The records below need to be repeated exactly, with every picture left out.
= Beginning of Section =
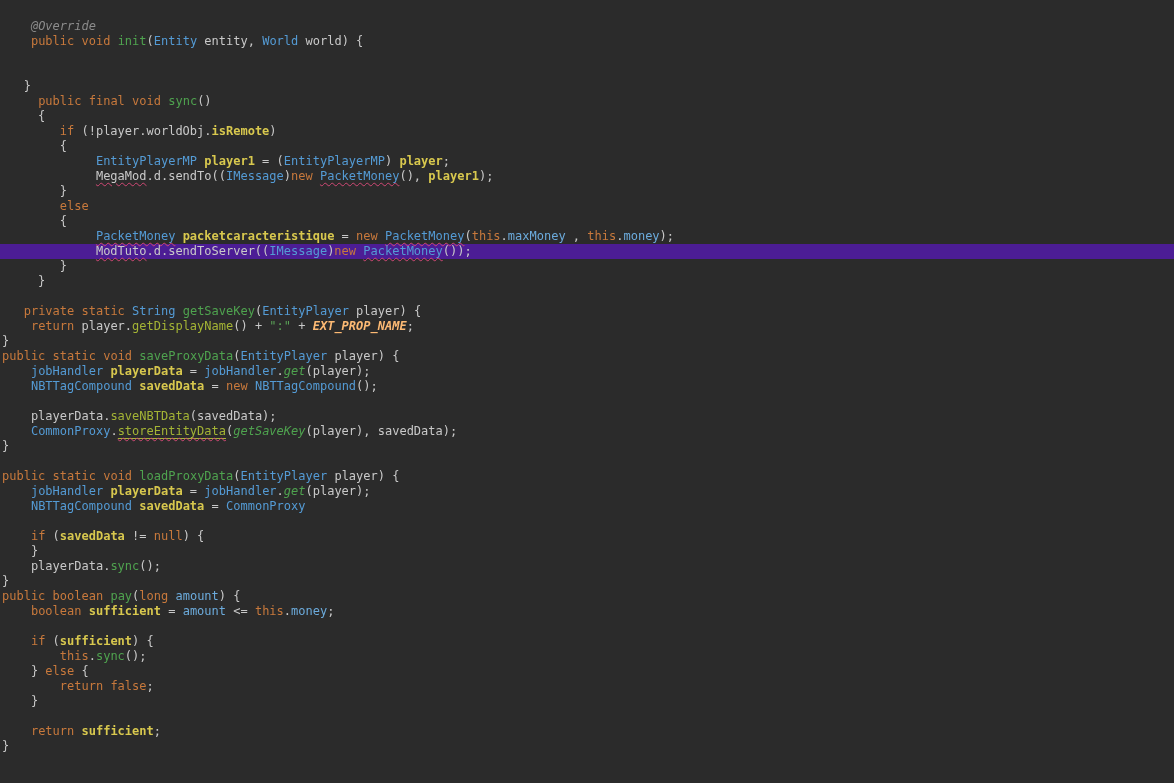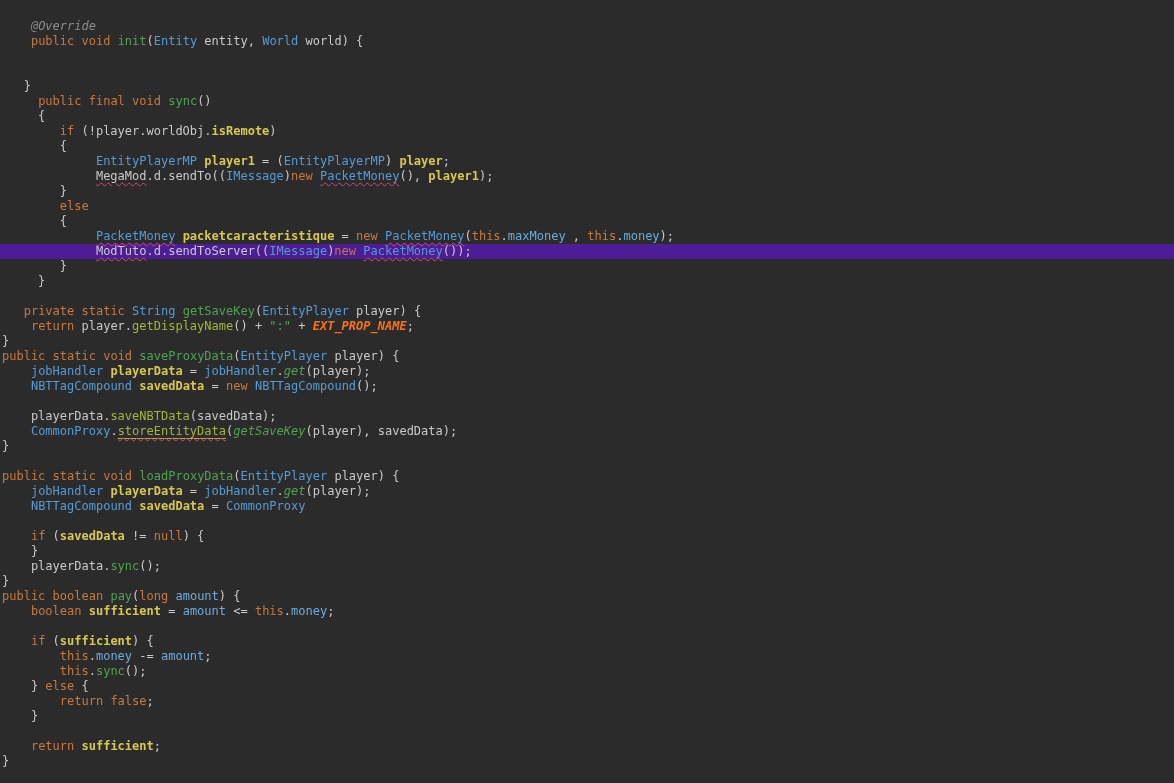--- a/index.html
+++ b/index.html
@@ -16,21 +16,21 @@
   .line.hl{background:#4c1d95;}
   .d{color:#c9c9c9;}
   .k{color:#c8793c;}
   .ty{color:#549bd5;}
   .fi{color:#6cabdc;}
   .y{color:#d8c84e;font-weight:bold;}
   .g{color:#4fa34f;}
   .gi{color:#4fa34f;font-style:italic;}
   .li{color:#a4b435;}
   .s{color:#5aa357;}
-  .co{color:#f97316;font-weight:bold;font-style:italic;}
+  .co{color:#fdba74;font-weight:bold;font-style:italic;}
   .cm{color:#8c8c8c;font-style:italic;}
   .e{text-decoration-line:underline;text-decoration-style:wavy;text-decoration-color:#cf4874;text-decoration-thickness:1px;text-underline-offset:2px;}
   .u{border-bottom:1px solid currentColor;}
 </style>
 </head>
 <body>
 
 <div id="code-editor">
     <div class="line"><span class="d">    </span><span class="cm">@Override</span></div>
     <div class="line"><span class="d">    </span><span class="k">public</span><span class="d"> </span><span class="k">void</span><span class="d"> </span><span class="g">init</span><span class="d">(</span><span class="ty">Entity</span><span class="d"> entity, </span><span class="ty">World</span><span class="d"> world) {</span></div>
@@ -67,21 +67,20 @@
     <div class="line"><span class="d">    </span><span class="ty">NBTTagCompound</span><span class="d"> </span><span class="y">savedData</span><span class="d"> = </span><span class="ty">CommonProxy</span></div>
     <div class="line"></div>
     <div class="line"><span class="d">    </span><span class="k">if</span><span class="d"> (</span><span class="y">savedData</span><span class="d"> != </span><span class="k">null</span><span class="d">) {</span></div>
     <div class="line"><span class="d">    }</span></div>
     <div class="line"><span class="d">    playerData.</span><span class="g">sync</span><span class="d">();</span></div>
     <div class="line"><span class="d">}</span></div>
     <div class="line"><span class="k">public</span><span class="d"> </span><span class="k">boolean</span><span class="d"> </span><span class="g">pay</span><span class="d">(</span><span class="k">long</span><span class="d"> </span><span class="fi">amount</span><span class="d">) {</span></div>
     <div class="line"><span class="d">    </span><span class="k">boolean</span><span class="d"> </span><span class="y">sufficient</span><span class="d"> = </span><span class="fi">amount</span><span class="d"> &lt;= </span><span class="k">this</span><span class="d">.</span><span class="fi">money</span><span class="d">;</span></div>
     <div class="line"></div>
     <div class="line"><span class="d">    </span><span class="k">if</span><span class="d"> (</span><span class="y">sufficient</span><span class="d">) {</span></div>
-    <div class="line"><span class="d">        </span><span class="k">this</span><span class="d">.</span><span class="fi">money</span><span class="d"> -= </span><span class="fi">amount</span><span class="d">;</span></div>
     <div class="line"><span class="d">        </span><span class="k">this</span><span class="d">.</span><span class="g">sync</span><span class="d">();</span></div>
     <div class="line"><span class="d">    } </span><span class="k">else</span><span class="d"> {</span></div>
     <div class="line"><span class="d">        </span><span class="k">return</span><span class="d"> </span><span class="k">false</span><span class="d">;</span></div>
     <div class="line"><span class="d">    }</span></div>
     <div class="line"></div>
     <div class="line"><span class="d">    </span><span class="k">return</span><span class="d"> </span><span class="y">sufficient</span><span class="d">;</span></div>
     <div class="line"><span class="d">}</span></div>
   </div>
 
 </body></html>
= End of Section =
Output below:
--- a/index.html
+++ b/index.html
@@ -16,21 +16,21 @@
   .line.hl{background:#4c1d95;}
   .d{color:#c9c9c9;}
   .k{color:#c8793c;}
   .ty{color:#549bd5;}
   .fi{color:#6cabdc;}
   .y{color:#d8c84e;font-weight:bold;}
   .g{color:#4fa34f;}
   .gi{color:#4fa34f;font-style:italic;}
   .li{color:#a4b435;}
   .s{color:#5aa357;}
-  .co{color:#f97316;font-weight:bold;font-style:italic;}
+  .co{color:#fdba74;font-weight:bold;font-style:italic;}
   .cm{color:#8c8c8c;font-style:italic;}
   .e{text-decoration-line:underline;text-decoration-style:wavy;text-decoration-color:#cf4874;text-decoration-thickness:1px;text-underline-offset:2px;}
   .u{border-bottom:1px solid currentColor;}
 </style>
 </head>
 <body>
 
 <div id="code-editor">
     <div class="line"><span class="d">    </span><span class="cm">@Override</span></div>
     <div class="line"><span class="d">    </span><span class="k">public</span><span class="d"> </span><span class="k">void</span><span class="d"> </span><span class="g">init</span><span class="d">(</span><span class="ty">Entity</span><span class="d"> entity, </span><span class="ty">World</span><span class="d"> world) {</span></div>
@@ -67,21 +67,20 @@
     <div class="line"><span class="d">    </span><span class="ty">NBTTagCompound</span><span class="d"> </span><span class="y">savedData</span><span class="d"> = </span><span class="ty">CommonProxy</span></div>
     <div class="line"></div>
     <div class="line"><span class="d">    </span><span class="k">if</span><span class="d"> (</span><span class="y">savedData</span><span class="d"> != </span><span class="k">null</span><span class="d">) {</span></div>
     <div class="line"><span class="d">    }</span></div>
     <div class="line"><span class="d">    playerData.</span><span class="g">sync</span><span class="d">();</span></div>
     <div class="line"><span class="d">}</span></div>
     <div class="line"><span class="k">public</span><span class="d"> </span><span class="k">boolean</span><span class="d"> </span><span class="g">pay</span><span class="d">(</span><span class="k">long</span><span class="d"> </span><span class="fi">amount</span><span class="d">) {</span></div>
     <div class="line"><span class="d">    </span><span class="k">boolean</span><span class="d"> </span><span class="y">sufficient</span><span class="d"> = </span><span class="fi">amount</span><span class="d"> &lt;= </span><span class="k">this</span><span class="d">.</span><span class="fi">money</span><span class="d">;</span></div>
     <div class="line"></div>
     <div class="line"><span class="d">    </span><span class="k">if</span><span class="d"> (</span><span class="y">sufficient</span><span class="d">) {</span></div>
-    <div class="line"><span class="d">        </span><span class="k">this</span><span class="d">.</span><span class="fi">money</span><span class="d"> -= </span><span class="fi">amount</span><span class="d">;</span></div>
     <div class="line"><span class="d">        </span><span class="k">this</span><span class="d">.</span><span class="g">sync</span><span class="d">();</span></div>
     <div class="line"><span class="d">    } </span><span class="k">else</span><span class="d"> {</span></div>
     <div class="line"><span class="d">        </span><span class="k">return</span><span class="d"> </span><span class="k">false</span><span class="d">;</span></div>
     <div class="line"><span class="d">    }</span></div>
     <div class="line"></div>
     <div class="line"><span class="d">    </span><span class="k">return</span><span class="d"> </span><span class="y">sufficient</span><span class="d">;</span></div>
     <div class="line"><span class="d">}</span></div>
   </div>
 
 </body></html>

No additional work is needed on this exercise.